Most Tory MPs believe the MP for Bassetlaw to be a nasty piece of work, though I have a soft spot for him on account of his dogged campaigning against anti-semitism (of which there's a lot on the left).

But at any rate, his piece is a sign of how badly rattled many Labour MPs in the north and midlands are by UKIP. Their constituents have had enough of migration from Eastern Europe - particularly in the eastern half of England.  He writes:

  • "How is it fair that a youth can be born in a council house, live in it for 18 years and then lose out in allocation to a Polish family who have been in the country for a few months. How is this social justice?
  • Why is it fair that a 58 year old man, disabled from coal mining loses his incapacity benefit, but a family new to the country gets full housing benefit?
  • Why should an employer be able to employ from a Polish agency and refuse to interview a 24 local person seeking work?"

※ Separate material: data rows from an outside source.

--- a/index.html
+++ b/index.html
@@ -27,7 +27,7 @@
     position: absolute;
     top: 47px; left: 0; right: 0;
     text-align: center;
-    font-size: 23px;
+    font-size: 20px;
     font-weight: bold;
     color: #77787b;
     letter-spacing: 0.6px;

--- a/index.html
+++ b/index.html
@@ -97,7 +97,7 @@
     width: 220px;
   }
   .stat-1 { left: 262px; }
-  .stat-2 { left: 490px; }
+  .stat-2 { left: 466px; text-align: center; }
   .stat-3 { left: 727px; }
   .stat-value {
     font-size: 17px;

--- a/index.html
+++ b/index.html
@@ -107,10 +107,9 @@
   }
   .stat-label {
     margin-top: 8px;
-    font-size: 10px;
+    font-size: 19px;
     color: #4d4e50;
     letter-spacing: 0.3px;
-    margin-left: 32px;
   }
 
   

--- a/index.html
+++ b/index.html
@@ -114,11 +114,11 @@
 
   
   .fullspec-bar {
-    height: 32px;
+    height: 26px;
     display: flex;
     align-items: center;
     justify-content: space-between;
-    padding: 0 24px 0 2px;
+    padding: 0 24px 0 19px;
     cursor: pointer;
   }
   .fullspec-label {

Mann's solutions? No benefits for anyone until they have paid National insurance for two years. No open market in labour in the United Kingdom, rather a system of work permits, including for all Europeans. And "Ed Miliband needs to commit Labour to a people’s Europe, by announcing that he will tear up the single Market in labour and capital."

It's not only the Conservative Party that's under threat from UKIP. Mann's article shows that Labour's internal compromise between southern multiculturalists and midlands/northern-based MPs is under increasing strain.